Tuesday, September 6, 2011

Holocaust Practice















This picture of railway tracks that lead to Auschwitz concentration camp is one of many pictures that's focal point is to lead the viewer's eye into the entrance where pain, suffering, brutality and death have all occurred. The use of parallel and perfectly straight and symmetrical lines tells a story about the way the Nazis and the way they operate with the perfectionist details and no-nonsense attitude and how they created the concentration camps. The use of having the symmetrical railway tracks which were used to bring thousands of people to their deaths by the German train system shows how much Germans who caught trains in this time were on the same railway tracks that people were being led to their deaths on. This shows the lack of information that was given to the German public and to the Jews between 1940 and 1945.
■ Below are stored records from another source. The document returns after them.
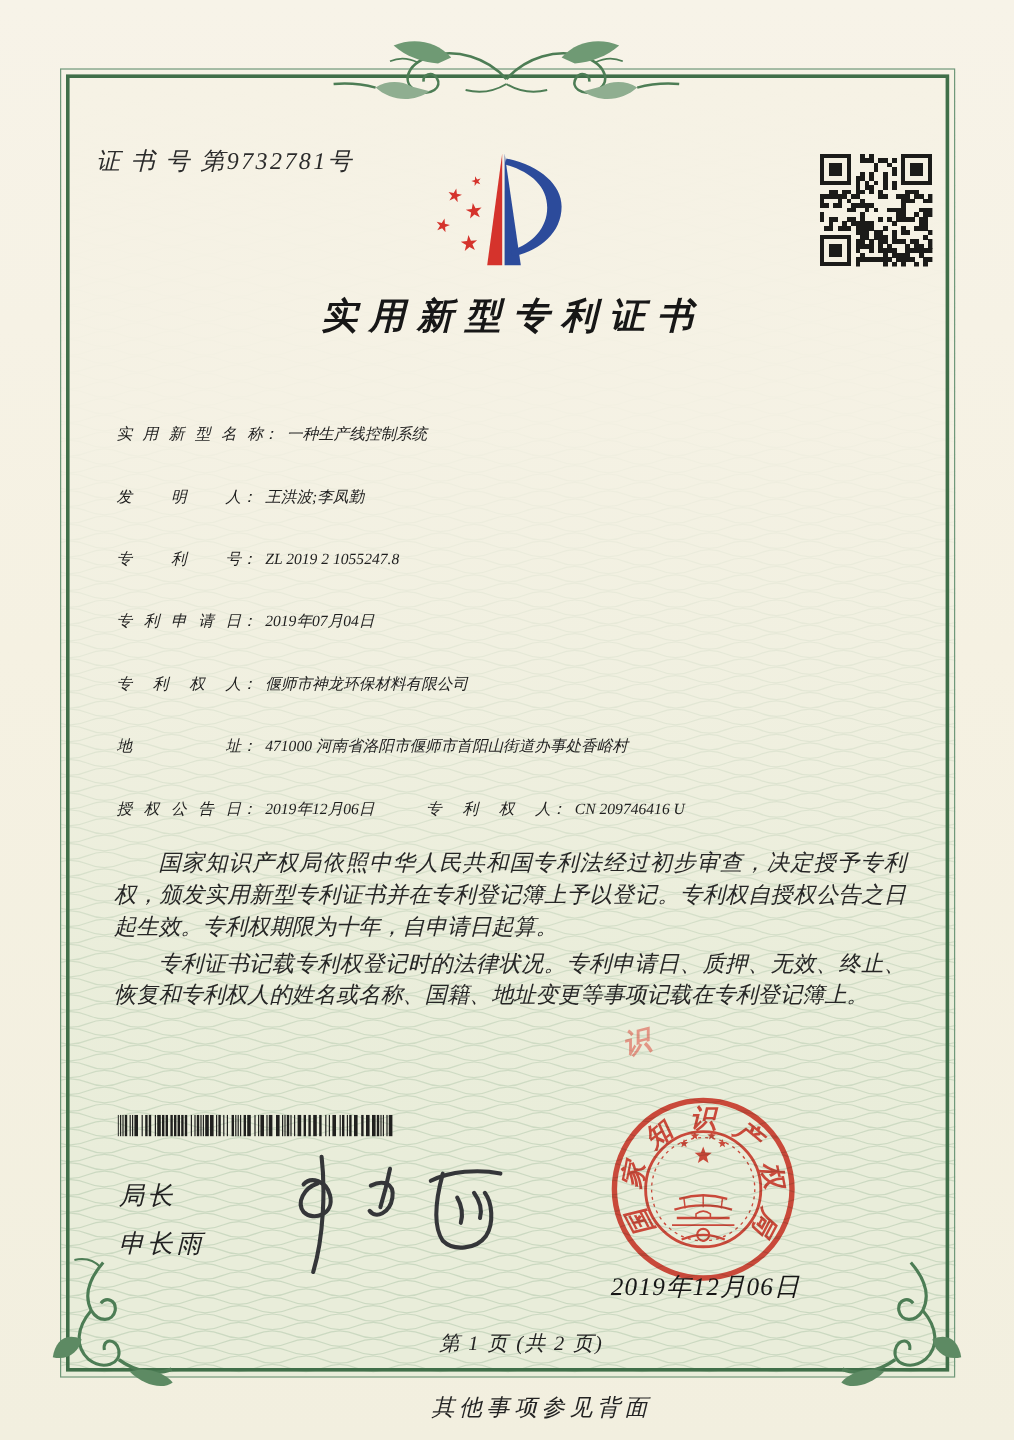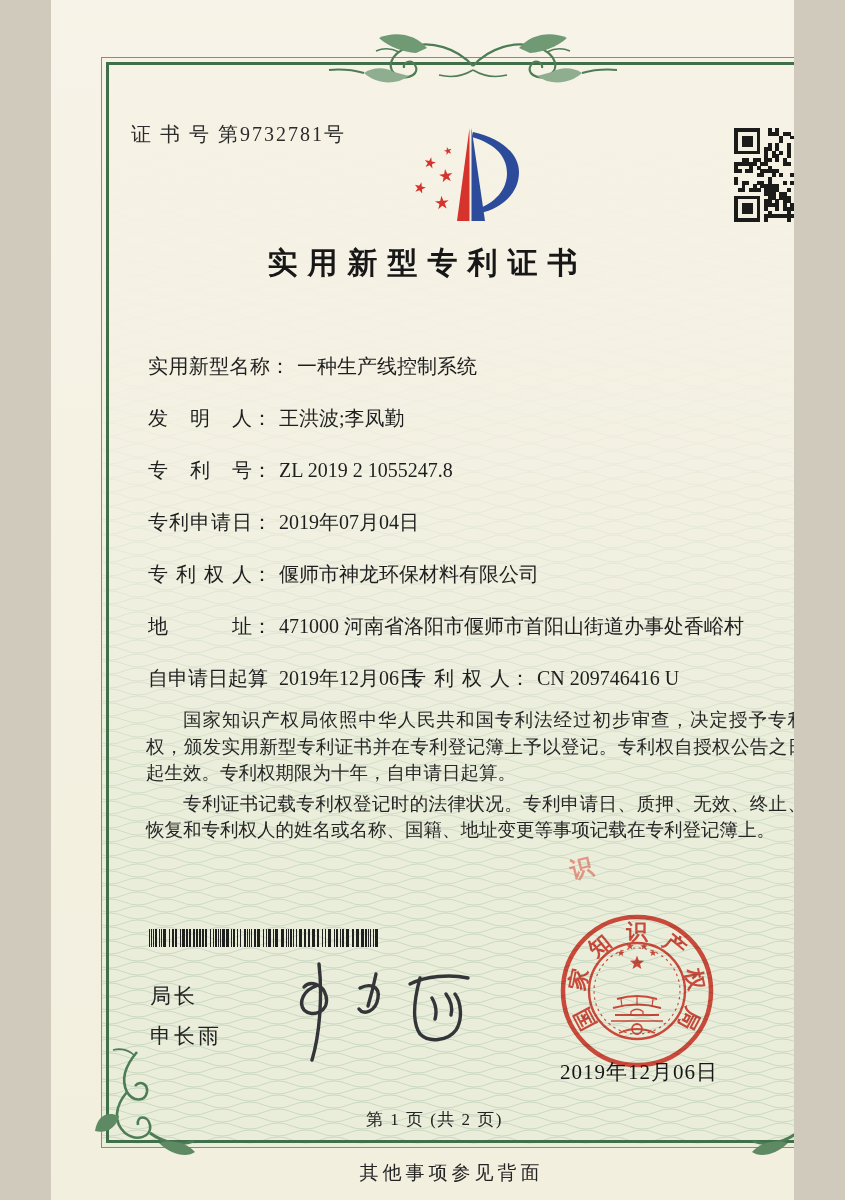--- a/index.html
+++ b/index.html
@@ -3,9 +3,9 @@
 <meta charset="utf-8">
 <style>
   html,body{margin:0;padding:0;background:#cfcabb;}
-  .page{position:relative;width:743px;height:1200px;margin:0 auto;overflow:hidden;
+  .page{position:relative;width:845px;height:1200px;margin:0 auto;overflow:hidden;
         background:linear-gradient(180deg,#f7f3e8 0%,#f5f1e2 45%,#f2efdf 100%);
-        font-family:"Liberation Serif","DejaVu Serif",serif;color:#1e1e1e;}
+        font-family:"Liberation Serif","DejaVu Serif",serif;color:#1e1e1e;font-style:italic;}
   
   .guilloche{position:absolute;left:51px;top:58px;width:745px;height:1089px;background:#e9edda;}
   .guilloche svg{position:absolute;left:0;top:0;}

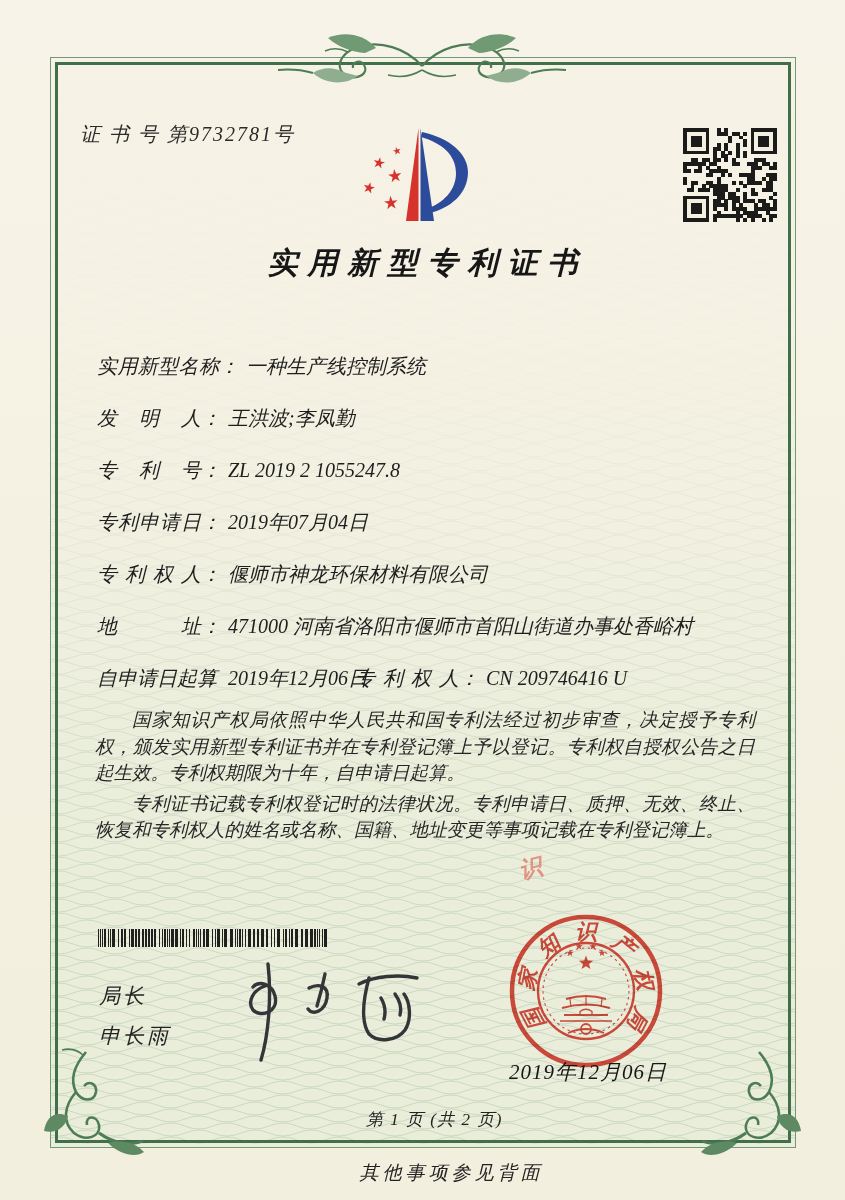--- a/index.html
+++ b/index.html
@@ -25,7 +25,7 @@
   .title{position:absolute;left:0;top:243px;width:100%;text-align:center;
          font-size:30px;font-weight:700;letter-spacing:10px;text-indent:10px;color:#171717;}
   
-  .row{position:absolute;left:97px;width:700px;height:30px;font-size:20px;white-space:nowrap;}
+  .row{position:absolute;left:97px;width:700px;height:30px;font-size:13px;white-space:nowrap;}
   .lbl{display:inline-block;width:104px;text-align:justify;text-align-last:justify;
        -moz-text-align-last:justify;vertical-align:bottom;}
   .lbl.wide{width:122px;}

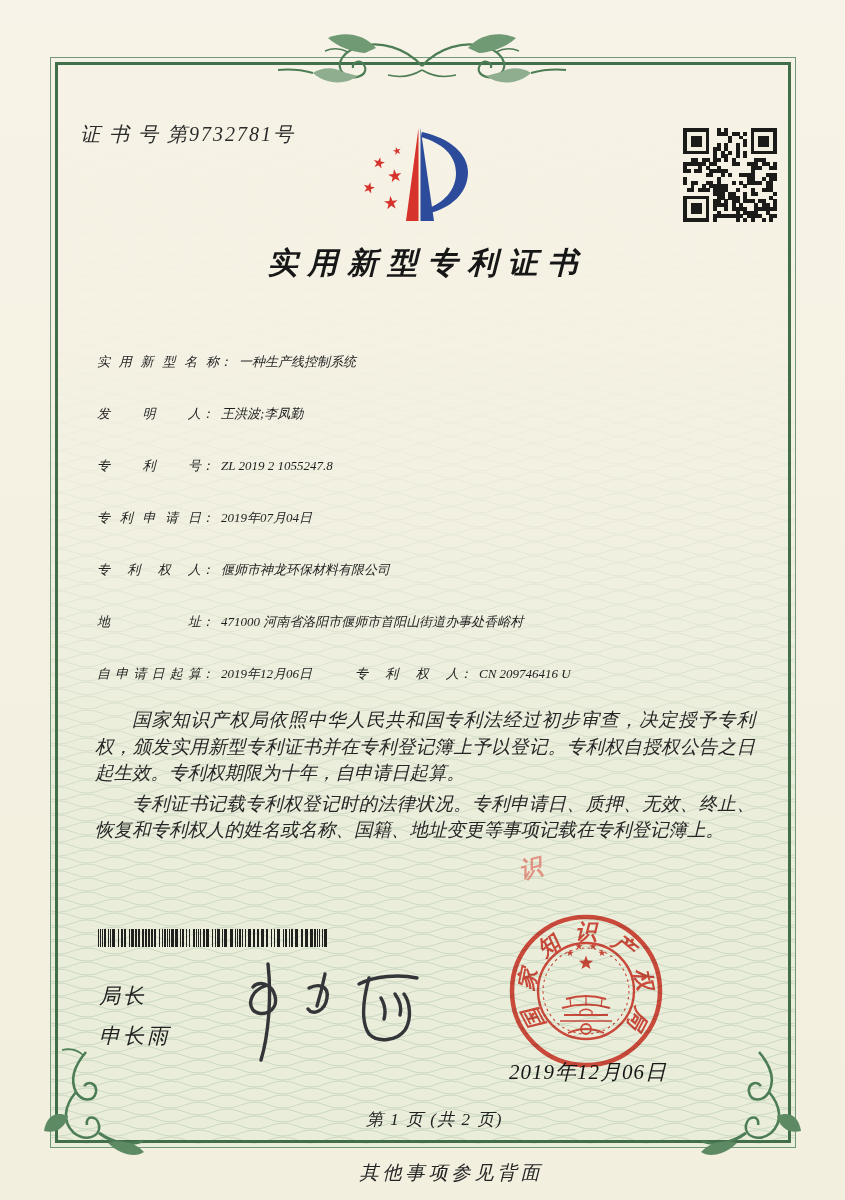--- a/index.html
+++ b/index.html
@@ -514,7 +514,7 @@
     <span class="lbl">地址</span><span>：</span><span class="val">471000 河南省洛阳市偃师市首阳山街道办事处香峪村</span>
   </div>
   <div class="row" style="top:665px;">
-    <span class="lbl">自申请日起算</span><span>：</span><span class="val">2019年12月06日</span>
+    <span class="lbl">授权公告日</span><span>：</span><span class="val">2019年12月06日</span>
     <span class="pair2">
       <span class="lbl">专利权人</span><span>：</span><span class="val">CN 209746416 U</span>
     </span>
This picture, taken of Hitler walking down through a Nazi parade, looking at his soldiers lined up in a perfectly symmetrical and ordered fashion shows how the Nazis operated and went about the lives. The focal point of this image is of Hitler himself, walking down the long and seemingly never ending aisle of his soldiers who are perfect with their dress, the guns and all parallel to each other and there is not one foot out of line.
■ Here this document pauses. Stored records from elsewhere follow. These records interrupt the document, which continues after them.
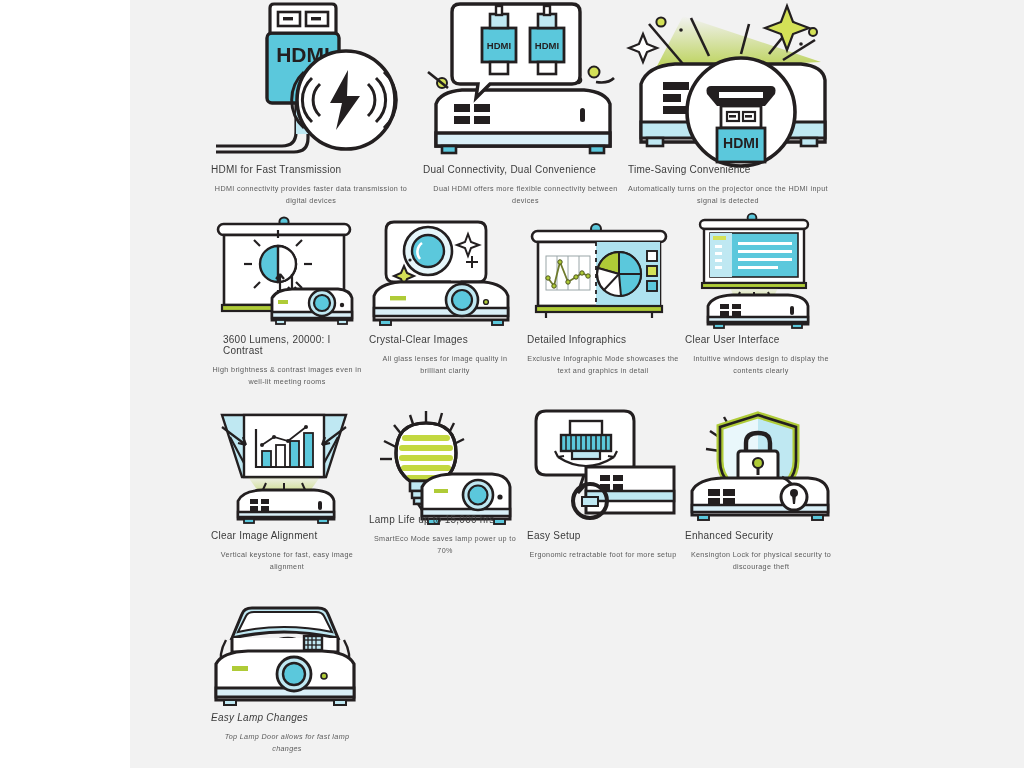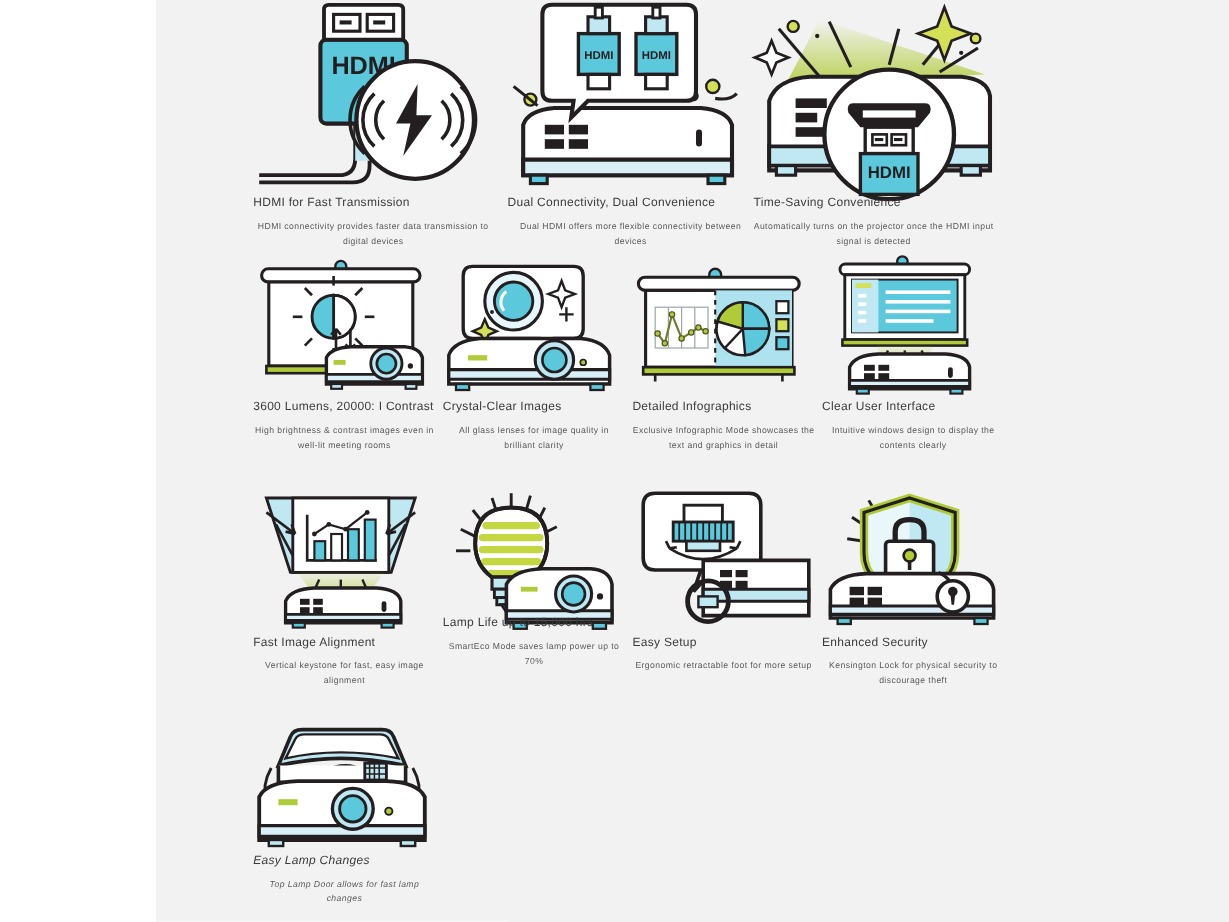--- a/index.html
+++ b/index.html
@@ -232,7 +232,7 @@
             </svg>
           </div>
           <div class="cap" style="top:118px; left:3px; width:152px;">
-            <p class="cap-title" style="white-space:normal;">3600 Lumens, 20000: I Contrast</p>
+            <p class="cap-title" style="white-space:normal;margin-left:12px;">3600 Lumens, 20000: I Contrast</p>
             <p class="cap-desc">High brightness &amp; contrast images even in well-lit meeting rooms</p>
           </div>
         </div>

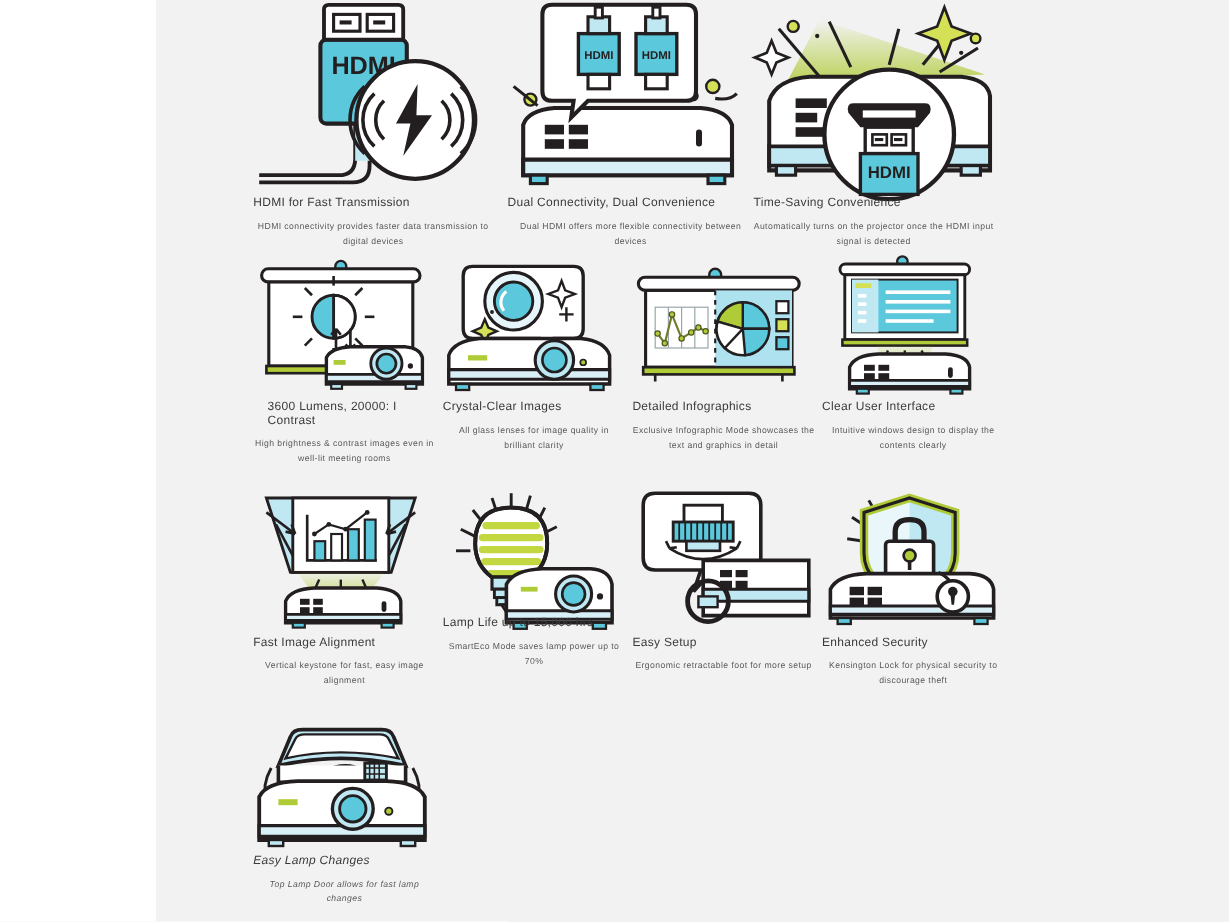--- a/index.html
+++ b/index.html
@@ -419,7 +419,7 @@
             </svg>
           </div>
           <div class="cap" style="top:121px; left:3px; width:152px;">
-            <p class="cap-title">Fast Image Alignment</p>
+            <p class="cap-title">Clear Image Alignment</p>
             <p class="cap-desc">Vertical keystone for fast, easy image alignment</p>
           </div>
         </div>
Tale of a Sprinter, in the Winter of 1938

by Sudeep Pagedar


THE PAST -

I am an athlete from Berlin,
my feet are fast and swift.
I can run faster than anyone!
Truly, this is the Lord's gift!

Any race I participate in,
I always come in first,
for I tell myself, "I HAVE to win";
it is like a great thirst.

Even if someone, somehow passes me,
I put on an extra burst of speed
and run past him, leaving him behind;
thus, I take the lead.

I once thought, "If I keep running this way,
I might be in the Olympics, some day..."

THE PRESENT -

But now the year is nineteen-thirty-eight
And for my dreams, it's just too late.

My running days are all gone,
I'm not going to see tomorrow's dawn.


Yes, it is true
that I can run very fast;
But it is also true
that I am a Jew...
There's no running, from the Holocaust.


This poem reflects upon a story about a Jewish man who was a great runner and had dreams of going to the Olympics but was stripped of his talent because he is a Jew.